Si no logra los cambios prometidos, la ola también se lo tragará
Cuando se cerraron las urnas el domingo al atardecer, el nuevo panorama había quedado claro: con 57 millones de votos, el programa de ultraderecha de Jair Bolsonaro había aplastado a la centroderecha de Fernando Henrique Cardoso y reducido a golpes a la centroizquierda de Lula.
Más allá de la ventaja de 10 millones de votos que le sacó a Fernando Haddad, su contrincante del PT, Bolsonaro logró además que se impusieran sus candidatos predilectos en los gobiernos estatales de San Pablo, Río de Janeiro, Minas Gerais, Santa Catarina, Paraná y Rio Grande do Sul. Contra todas las previsiones, el excapitán del Ejército logró que entrara tanta gente de sus filas en Diputados que ahora comanda el segundo bloque de escaños (los próximos días logrará aumentarlo por medios legales hasta transformarlo en el primero).
Después de tres años de campaña permanente sin dinero público, sin tiempo oficial en la televisión, sin el apoyo de grandes conglomerados económicos, remando contra la prensa, los intelectuales y el establishment, Bolsonaro se llevó por delante el orden político que gobierna a Brasil desde que los militares dejaron el poder, hace treinta años.
Sería un error, sin embargo, interpretar este ciclo electoral como simple resultado del bolsonarismo. El “capitán” no es la causa del movimiento popular antisistema que amenaza hoy la vida pública brasileña. Él es, en realidad, su síntoma más histriónico.
El orden brasileño que se conoce como Nueva República empezó a crujir en 2013, cuando millones de personas salieron a las calles a protestar contra toda la clase política. En aquel momento, Bolsonaro era uno de los tantos inexpresivos diputados que vieron con pánico cómo una multitud de jóvenes avanzaba hacia el Parlamento con ganas de quemarlo.
En 2014 vino el maremoto. La operación Lava Jato le dio a la sociedad un tipo de información que antes no había salido a la superficie. Por primera vez en democracia, la gente aprendió cómo hace un presidente en Brasilia para gobernar. El mecanismo fue idéntico con Lula y Cardoso, Sarney y Rousseff: el Poder Ejecutivo y el Poder Legislativo venden leyes a grupos económicos que, a cambio, les financian las campañas a diputados, senadores, alcaldes, gobernadores y candidatos presidenciales.
El resultado es un Estado gigantesco que gasta siempre más, pero entrega bienes particulares, no públicos. La factura que queda como resultado se nota por doquier. Por ejemplo, los 60.000 homicidios por año, número que suma más que todos los de Irak, Siria y Afganistán juntos. O el hecho de que 103 millones de ciudadanos no tengan acceso a cloacas ni agua potable. O los índices de analfabetismo. O el estado de los hospitales. Con la Lava Jato, la gente también aprendió que la Corte Suprema no es mejor que el Parlamento y que los órganos de control son controlados por aquellos a quienes deberían controlar.
En Brasil, el robo no es para la corona. El saqueo alimenta un pacto oligárquico que incluye a la derecha y a la izquierda, de norte a sur del país.

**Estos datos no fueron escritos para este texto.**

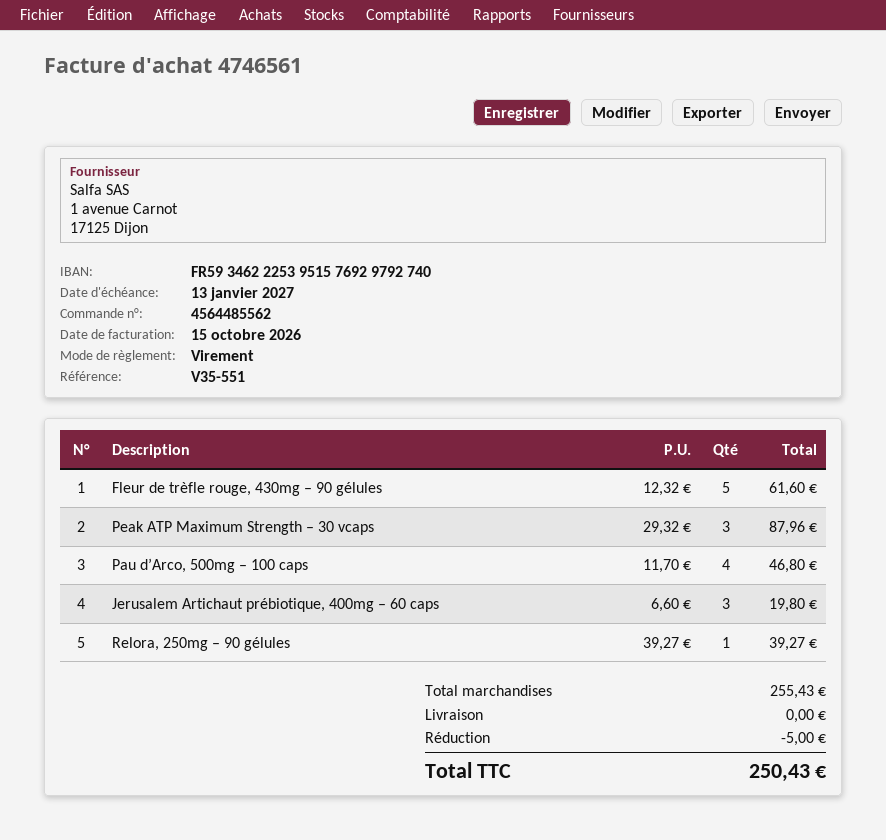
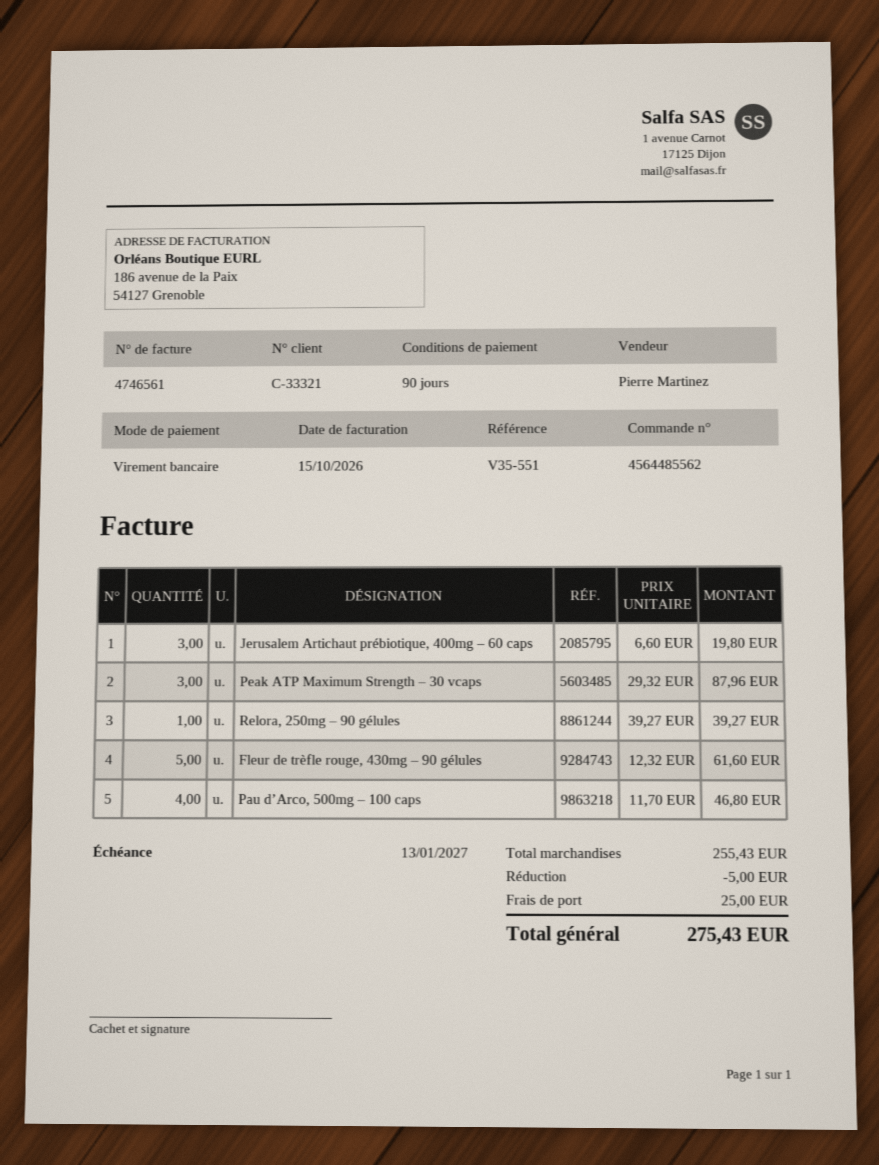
shipping: 0.00 -> 25.00
total: 250.43 -> 275.43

También sería un error grosero atribuir la victoria de Bolsonaro a un sentimiento fascista. Las declaraciones, los gestos y los compromisos históricos del nuevo presidente representan un horror imposible de digerir para quien tenga la más mínima memoria de los años de plomo en América Latina o se asome a ver qué sucede hoy en Turquía o Filipinas. Pero Bolsonaro también fue elegido con votos de personas negras, de mujeres, de gays. Lo hizo asentado sobre las tres instituciones que los brasileños todavía respetan: la familia, la religión y las Fuerzas Armadas.
Supo hacerlo sin contar con grandes fortunas, gracias sobre todo a su red de voluntarios en Facebook y WhatsApp.
El rugido que llevó a Bolsonaro a la presidencia asusta. Hay un clima de tensión permanente en las calles, las universidades y las redes sociales. Por primera vez, un presidente anuncia que las minorías deben inclinarse delante de las mayorías y defiende la tortura como método de restauración del orden social.
El futuro de Brasil es una gran incógnita y la dirección general parece aterradora.
En sus primeros meses, Bolsonaro contará con el apoyo de Estados Unidos, China, India y parte de Europa. Tendrá buenos amigos en Chile y Colombia. El canciller argentino ya dejó en claro que también lo recibirán con alfombra roja en Buenos Aires.
Bolsonaro supo cómo empezar a surfear la ola de comprensible rabia popular que se extendió por todo Brasil. Pero si no produce los cambios que prometió en la campaña, esa misma ola terminará por tragárselo.